_Data excerpts_:
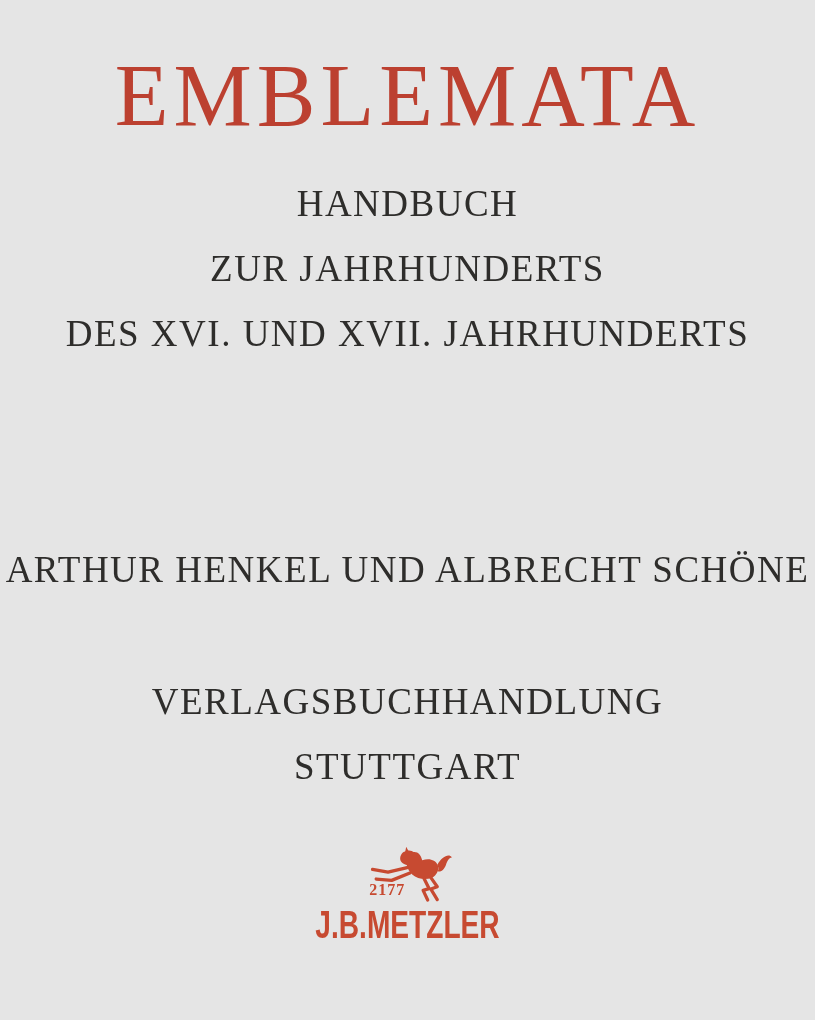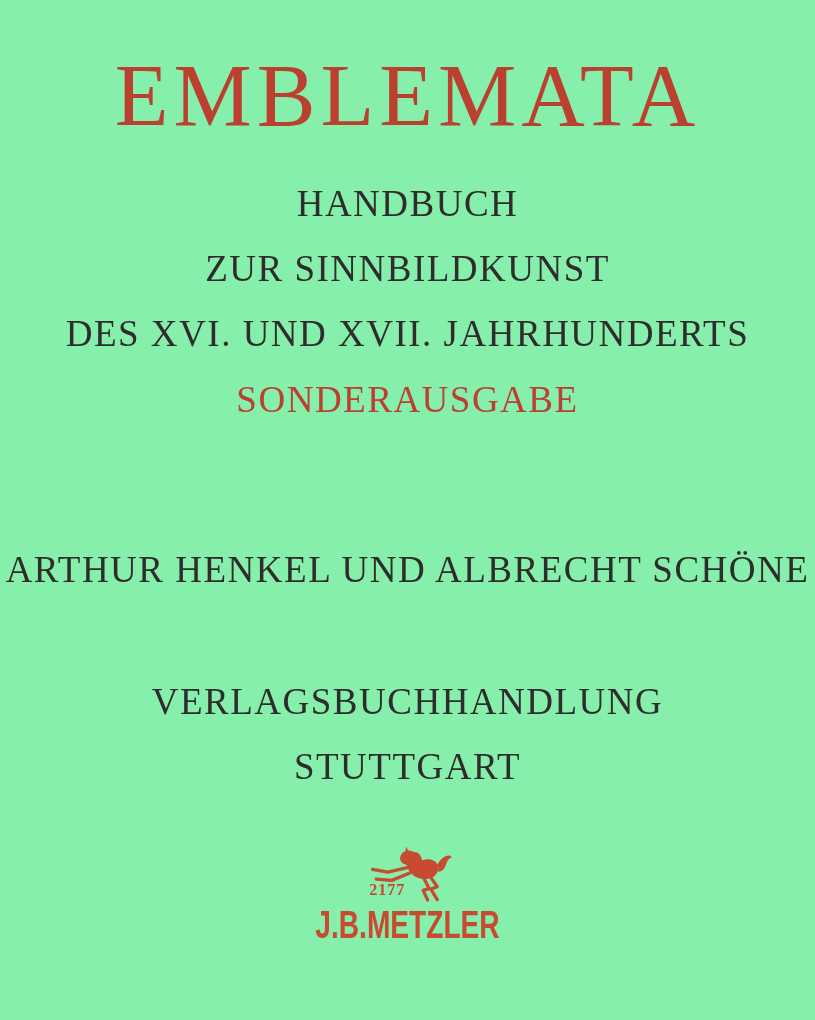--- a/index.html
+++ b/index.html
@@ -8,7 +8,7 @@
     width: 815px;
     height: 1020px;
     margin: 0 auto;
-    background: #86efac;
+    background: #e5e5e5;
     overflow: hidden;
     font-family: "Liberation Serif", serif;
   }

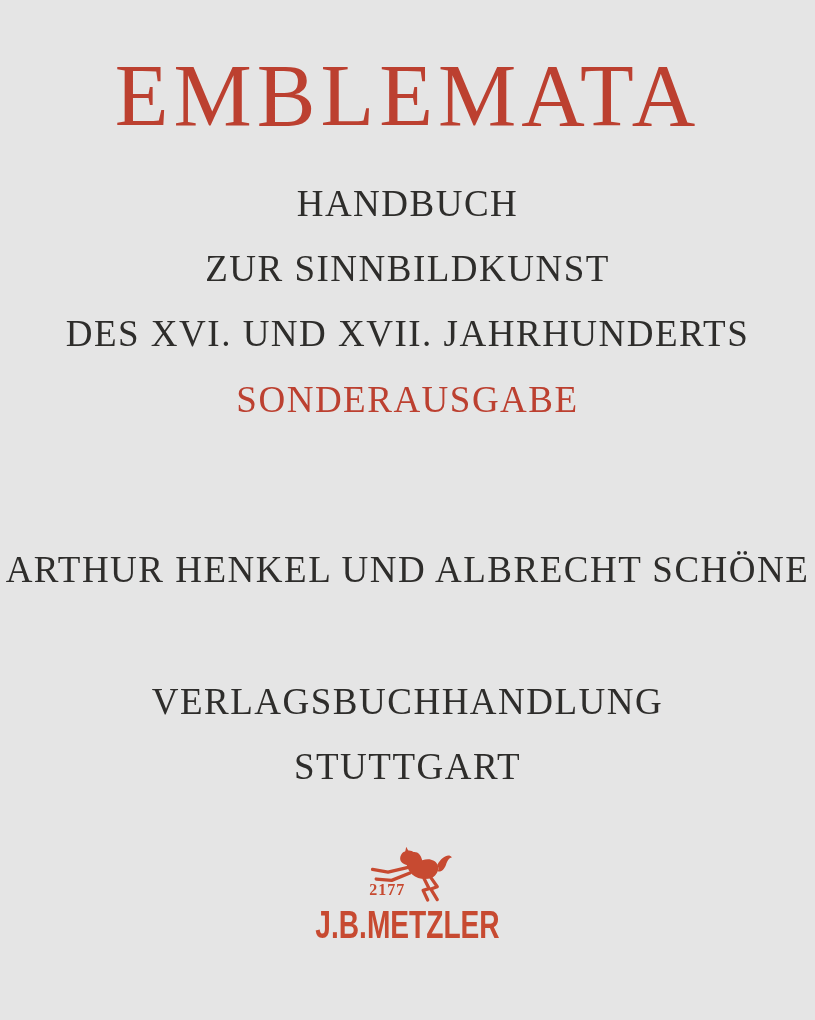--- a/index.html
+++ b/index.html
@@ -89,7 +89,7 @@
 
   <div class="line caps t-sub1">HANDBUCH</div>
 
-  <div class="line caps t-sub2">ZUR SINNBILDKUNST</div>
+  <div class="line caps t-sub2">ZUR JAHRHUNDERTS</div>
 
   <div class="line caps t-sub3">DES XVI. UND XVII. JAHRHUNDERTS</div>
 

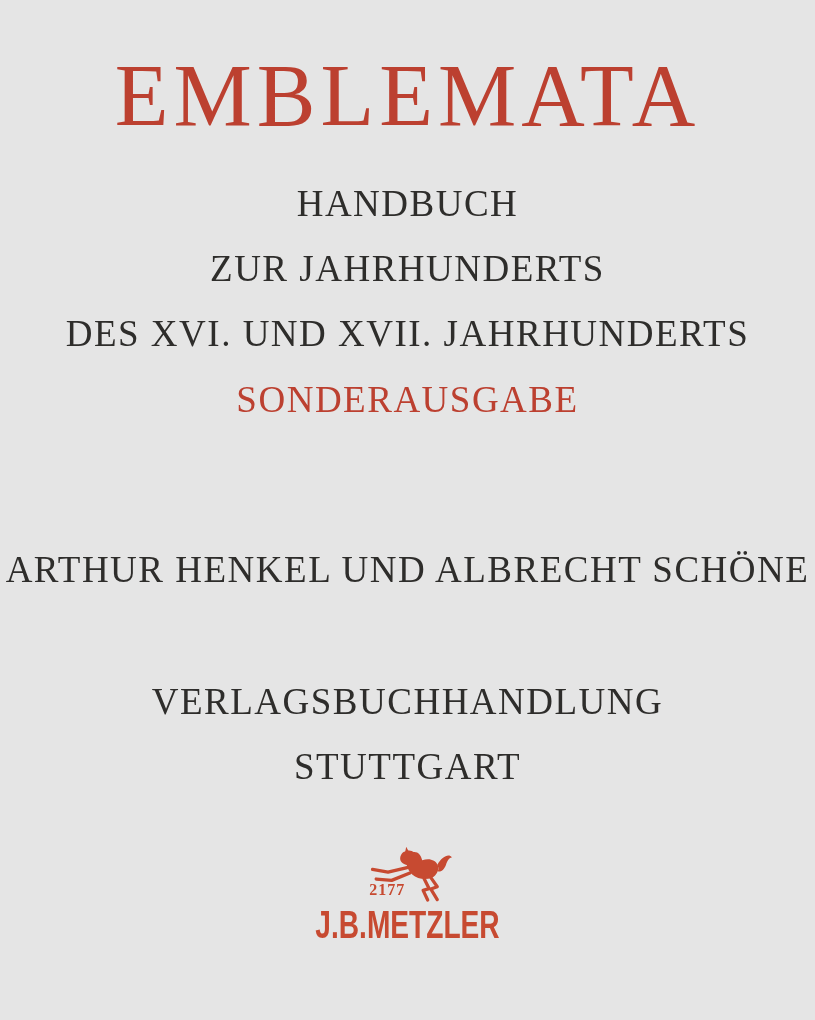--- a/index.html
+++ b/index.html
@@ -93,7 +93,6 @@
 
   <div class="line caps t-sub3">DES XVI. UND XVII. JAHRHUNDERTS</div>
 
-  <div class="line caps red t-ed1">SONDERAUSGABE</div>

---

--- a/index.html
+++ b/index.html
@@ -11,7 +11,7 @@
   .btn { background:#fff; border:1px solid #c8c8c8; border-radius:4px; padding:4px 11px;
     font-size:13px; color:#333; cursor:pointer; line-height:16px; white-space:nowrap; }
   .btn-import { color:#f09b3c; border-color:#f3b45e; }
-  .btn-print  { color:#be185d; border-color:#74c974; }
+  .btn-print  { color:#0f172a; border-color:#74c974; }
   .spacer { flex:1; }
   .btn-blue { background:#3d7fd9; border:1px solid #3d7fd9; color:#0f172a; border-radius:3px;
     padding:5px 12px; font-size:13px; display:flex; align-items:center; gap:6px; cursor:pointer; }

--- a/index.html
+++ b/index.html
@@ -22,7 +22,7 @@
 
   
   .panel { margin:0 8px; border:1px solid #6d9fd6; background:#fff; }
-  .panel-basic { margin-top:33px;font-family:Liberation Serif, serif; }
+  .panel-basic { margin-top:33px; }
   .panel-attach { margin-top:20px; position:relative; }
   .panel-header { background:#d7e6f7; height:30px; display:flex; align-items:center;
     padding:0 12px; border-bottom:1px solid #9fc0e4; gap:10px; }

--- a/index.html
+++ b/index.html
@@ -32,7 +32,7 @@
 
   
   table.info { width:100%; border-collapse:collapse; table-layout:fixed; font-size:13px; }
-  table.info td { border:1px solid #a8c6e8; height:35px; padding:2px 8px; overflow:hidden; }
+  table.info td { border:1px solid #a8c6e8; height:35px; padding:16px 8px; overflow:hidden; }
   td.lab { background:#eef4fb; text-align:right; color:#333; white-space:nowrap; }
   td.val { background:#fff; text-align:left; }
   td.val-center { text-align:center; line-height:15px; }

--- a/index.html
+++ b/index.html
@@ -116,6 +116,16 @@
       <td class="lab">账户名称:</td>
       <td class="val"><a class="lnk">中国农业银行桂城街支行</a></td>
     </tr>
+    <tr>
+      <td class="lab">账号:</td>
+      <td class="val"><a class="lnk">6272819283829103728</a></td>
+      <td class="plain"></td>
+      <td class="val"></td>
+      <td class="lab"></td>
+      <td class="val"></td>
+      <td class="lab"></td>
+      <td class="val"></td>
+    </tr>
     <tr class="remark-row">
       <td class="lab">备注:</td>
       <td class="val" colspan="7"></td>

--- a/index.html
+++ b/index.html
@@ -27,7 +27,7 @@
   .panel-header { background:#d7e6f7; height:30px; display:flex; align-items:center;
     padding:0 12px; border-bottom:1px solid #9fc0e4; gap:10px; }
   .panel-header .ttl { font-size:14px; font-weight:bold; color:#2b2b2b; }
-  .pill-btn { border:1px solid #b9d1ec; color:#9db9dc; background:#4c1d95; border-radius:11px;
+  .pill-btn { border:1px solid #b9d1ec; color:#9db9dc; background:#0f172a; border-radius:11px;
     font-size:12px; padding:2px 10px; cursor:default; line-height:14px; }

...

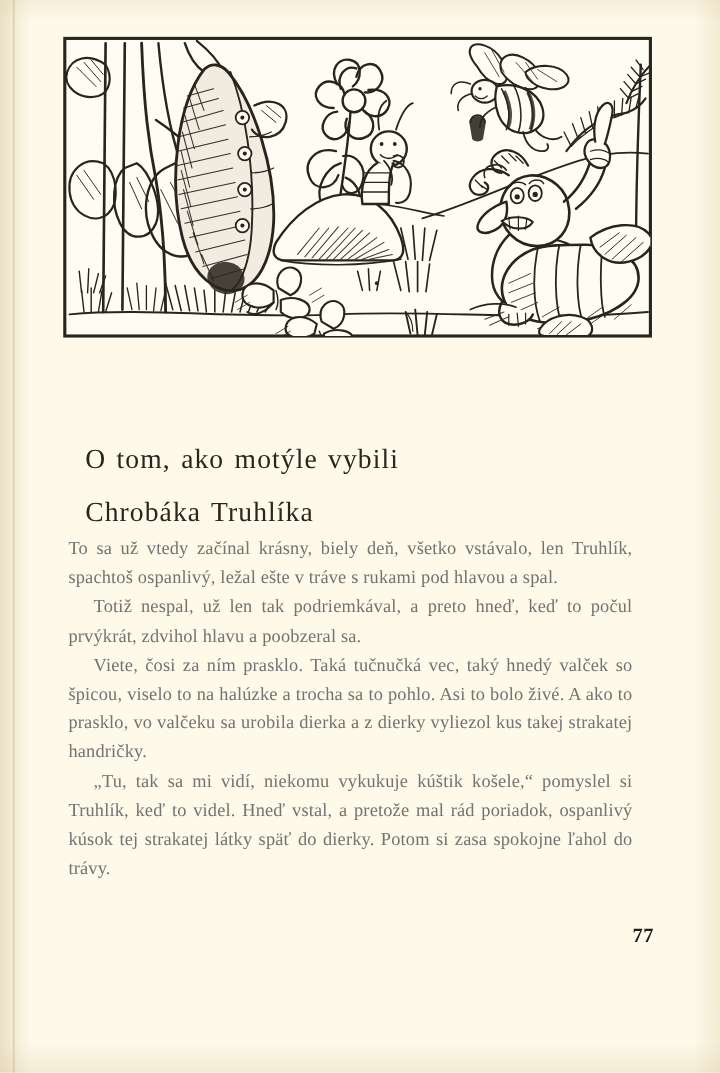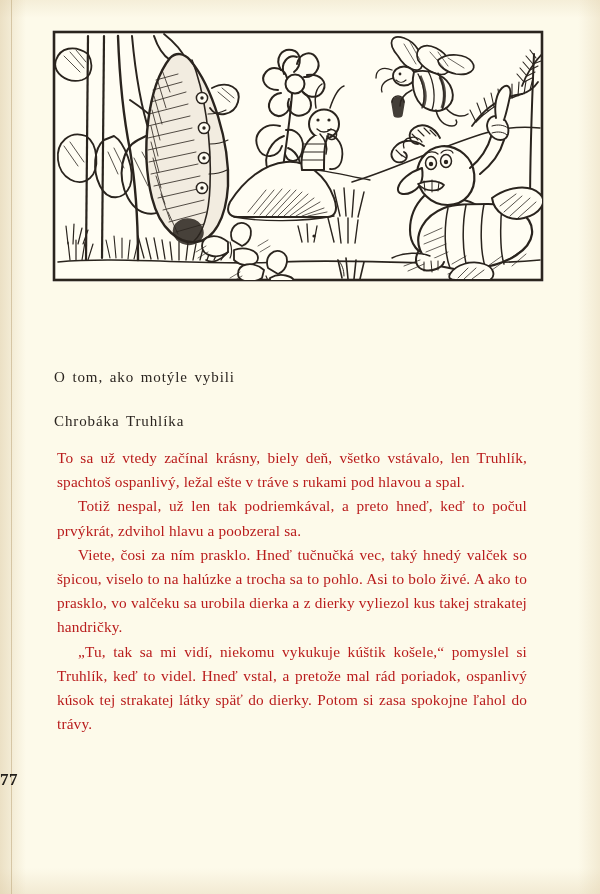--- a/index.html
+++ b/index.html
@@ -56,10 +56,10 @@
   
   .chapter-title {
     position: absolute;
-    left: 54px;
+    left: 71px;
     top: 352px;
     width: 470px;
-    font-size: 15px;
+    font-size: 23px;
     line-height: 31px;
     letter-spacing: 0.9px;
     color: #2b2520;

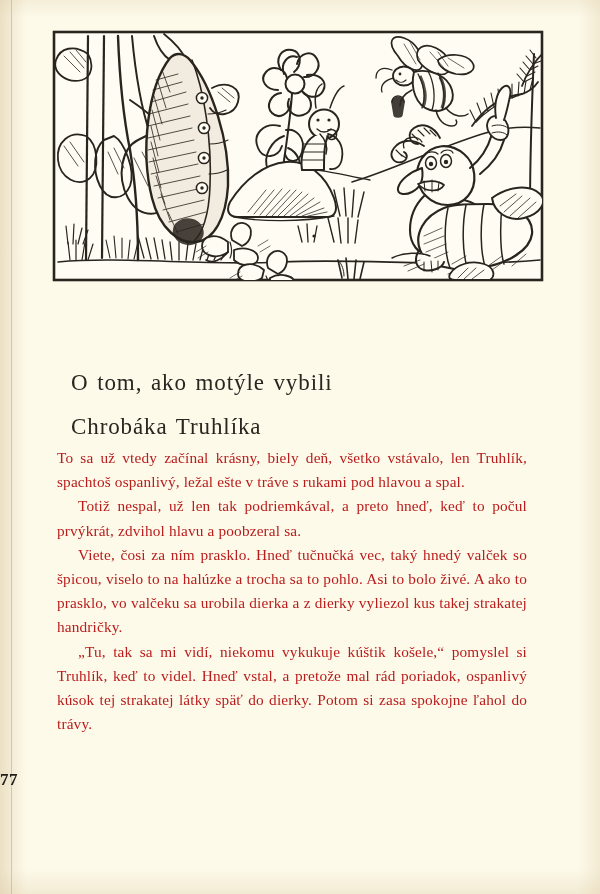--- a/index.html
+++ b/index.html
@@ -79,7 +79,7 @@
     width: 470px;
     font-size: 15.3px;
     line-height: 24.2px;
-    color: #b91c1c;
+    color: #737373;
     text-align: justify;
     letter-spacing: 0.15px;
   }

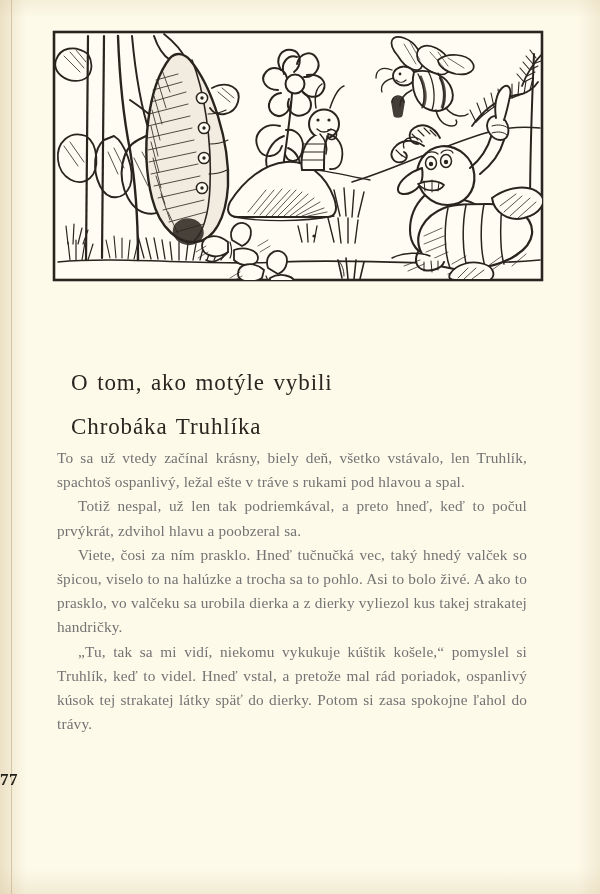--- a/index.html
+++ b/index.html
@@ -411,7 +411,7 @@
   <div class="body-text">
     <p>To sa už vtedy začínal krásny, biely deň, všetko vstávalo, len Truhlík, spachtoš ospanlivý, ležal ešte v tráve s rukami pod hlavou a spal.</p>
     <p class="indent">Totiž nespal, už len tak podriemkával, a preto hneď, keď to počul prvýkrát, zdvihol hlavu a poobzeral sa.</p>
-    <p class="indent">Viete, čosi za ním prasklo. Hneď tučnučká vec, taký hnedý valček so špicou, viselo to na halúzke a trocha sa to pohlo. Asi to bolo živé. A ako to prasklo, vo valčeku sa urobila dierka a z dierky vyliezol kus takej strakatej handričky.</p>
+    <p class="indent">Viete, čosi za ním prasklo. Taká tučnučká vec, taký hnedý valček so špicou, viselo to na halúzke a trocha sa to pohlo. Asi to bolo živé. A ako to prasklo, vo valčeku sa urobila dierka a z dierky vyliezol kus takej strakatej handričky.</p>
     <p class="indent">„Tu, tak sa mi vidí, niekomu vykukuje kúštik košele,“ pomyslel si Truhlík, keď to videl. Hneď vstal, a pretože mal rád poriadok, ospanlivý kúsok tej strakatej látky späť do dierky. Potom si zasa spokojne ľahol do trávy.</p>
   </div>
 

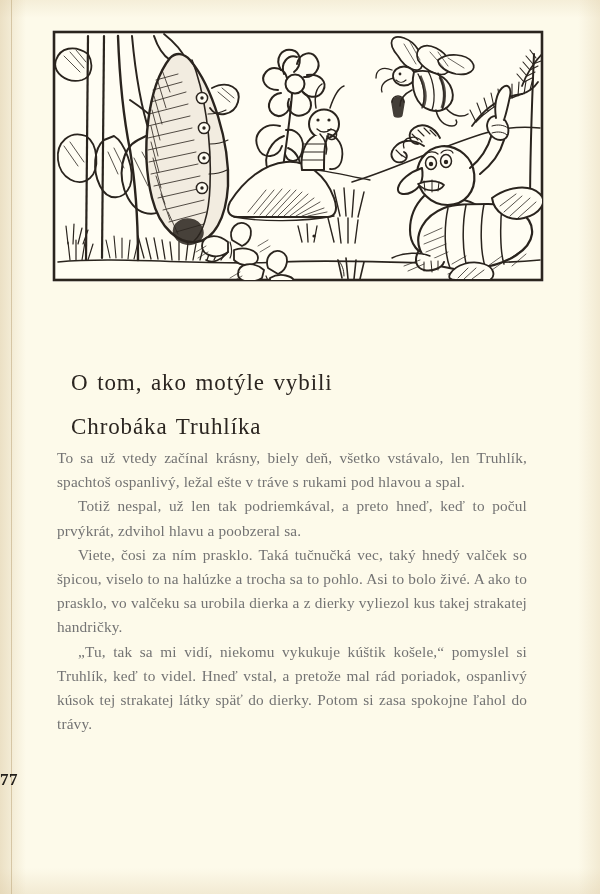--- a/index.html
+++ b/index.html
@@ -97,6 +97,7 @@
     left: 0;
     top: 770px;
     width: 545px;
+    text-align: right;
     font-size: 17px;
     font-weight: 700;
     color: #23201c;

_What is needed_: Work through the entries, filtering for the string "Serif", and copy each line that holds it.

_Task result_:
     font-family: "Liberation Serif", serif;
-  .panel-basic { margin-top:33px;font-family:Liberation Serif, serif; }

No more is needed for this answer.